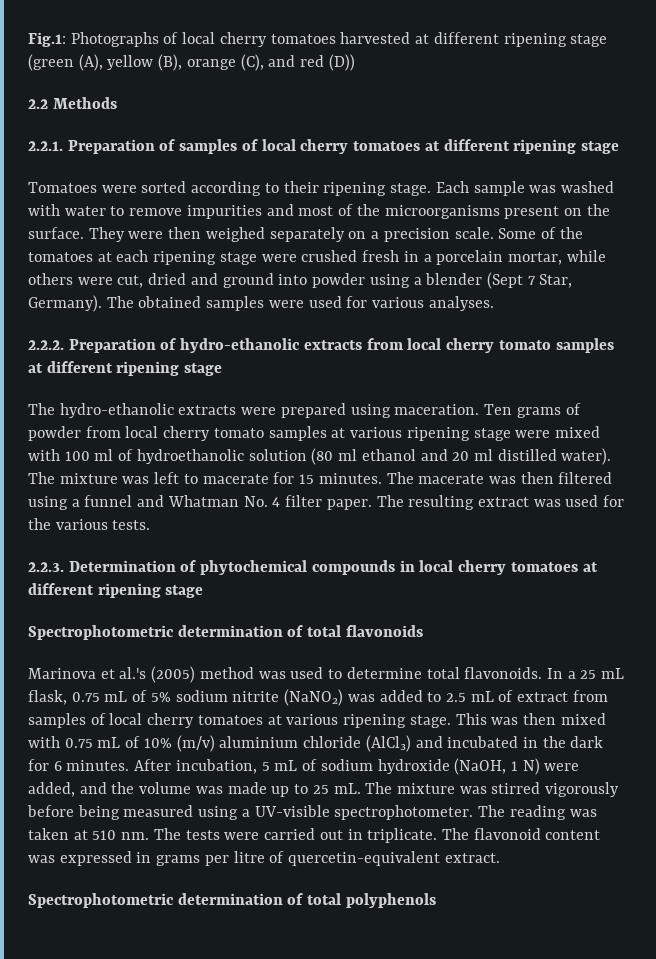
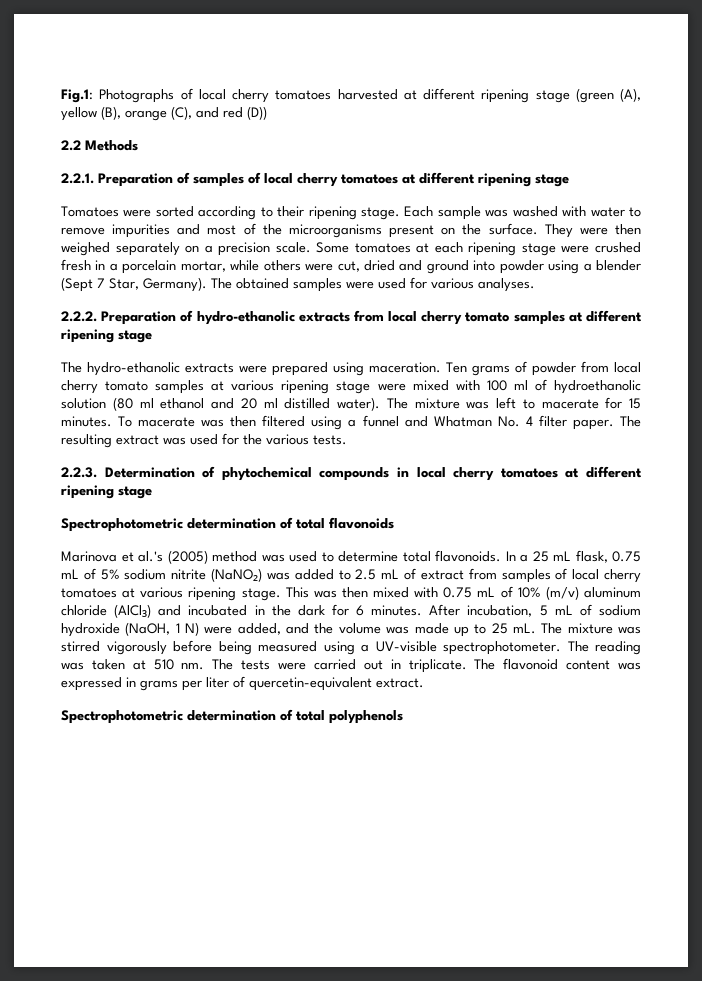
- Some of the tomatoes at each ripening stage were crushed fresh in a porcelain mortar, while others were cut, dried and ground into powder using a blender (Sept 7 Star, Germany).
+ Some tomatoes at each ripening stage were crushed fresh in a porcelain mortar, while others were cut, dried and ground into powder using a blender (Sept 7 Star, Germany).
- The macerate was then filtered using a funnel and Whatman No. 4 filter paper.
+ To macerate was then filtered using a funnel and Whatman No. 4 filter paper.
- This was then mixed with 0.75 mL of 10% (m/v) aluminium chloride (AlCl₃) and incubated in the dark for 6 minutes.
+ This was then mixed with 0.75 mL of 10% (m/v) aluminum chloride (AlCl₃) and incubated in the dark for 6 minutes.
- The flavonoid content was expressed in grams per litre of quercetin-equivalent extract.
+ The flavonoid content was expressed in grams per liter of quercetin-equivalent extract.

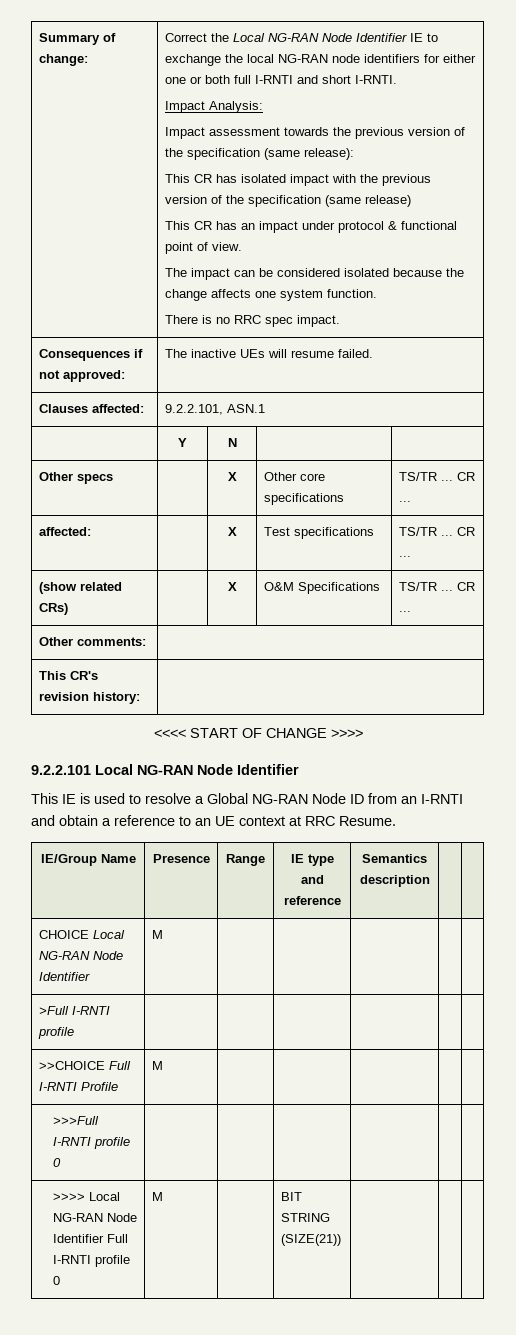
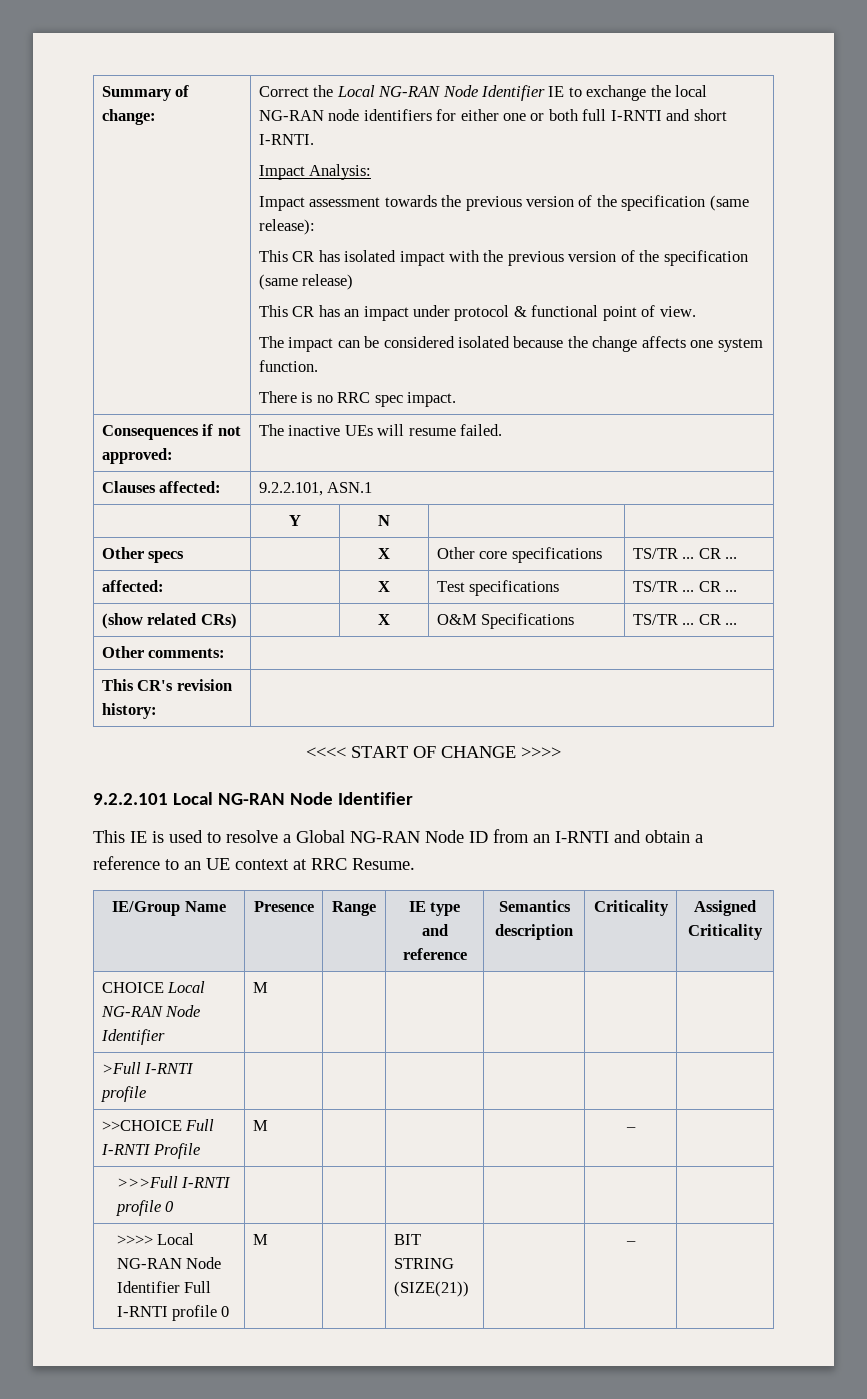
- IE/Group Name | Presence | Range | IE type and reference | Semantics description | |
+ IE/Group Name | Presence | Range | IE type and reference | Semantics description | Criticality | Assigned Criticality
- >>CHOICE Full I-RNTI Profile | M | | | | |
+ >>CHOICE Full I-RNTI Profile | M | | | | – |
- >>>> Local NG-RAN Node Identifier Full I-RNTI profile 0 | M | | BIT STRING (SIZE(21)) | | |
+ >>>> Local NG-RAN Node Identifier Full I-RNTI profile 0 | M | | BIT STRING (SIZE(21)) | | – |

--------------------

EXERCISE BRIEF:
Would you write out every record word for word, leaving no picture in?

ANSWER:
- Some of the tomatoes at each ripening stage were crushed fresh in a porcelain mortar, while others were cut, dried and ground into powder using a blender (Sept 7 Star, Germany).
+ Some tomatoes at each ripening stage were crushed fresh in a porcelain mortar, while others were cut, dried and ground into powder using a blender (Sept 7 Star, Germany).
- The macerate was then filtered using a funnel and Whatman No. 4 filter paper.
+ To macerate was then filtered using a funnel and Whatman No. 4 filter paper.
- This was then mixed with 0.75 mL of 10% (m/v) aluminium chloride (AlCl₃) and incubated in the dark for 6 minutes.
+ This was then mixed with 0.75 mL of 10% (m/v) aluminum chloride (AlCl₃) and incubated in the dark for 6 minutes.
- The flavonoid content was expressed in grams per litre of quercetin-equivalent extract.
+ The flavonoid content was expressed in grams per liter of quercetin-equivalent extract.

- IE/Group Name | Presence | Range | IE type and reference | Semantics description | |
+ IE/Group Name | Presence | Range | IE type and reference | Semantics description | Criticality | Assigned Criticality
- >>CHOICE Full I-RNTI Profile | M | | | | |
+ >>CHOICE Full I-RNTI Profile | M | | | | – |
- >>>> Local NG-RAN Node Identifier Full I-RNTI profile 0 | M | | BIT STRING (SIZE(21)) | | |
+ >>>> Local NG-RAN Node Identifier Full I-RNTI profile 0 | M | | BIT STRING (SIZE(21)) | | – |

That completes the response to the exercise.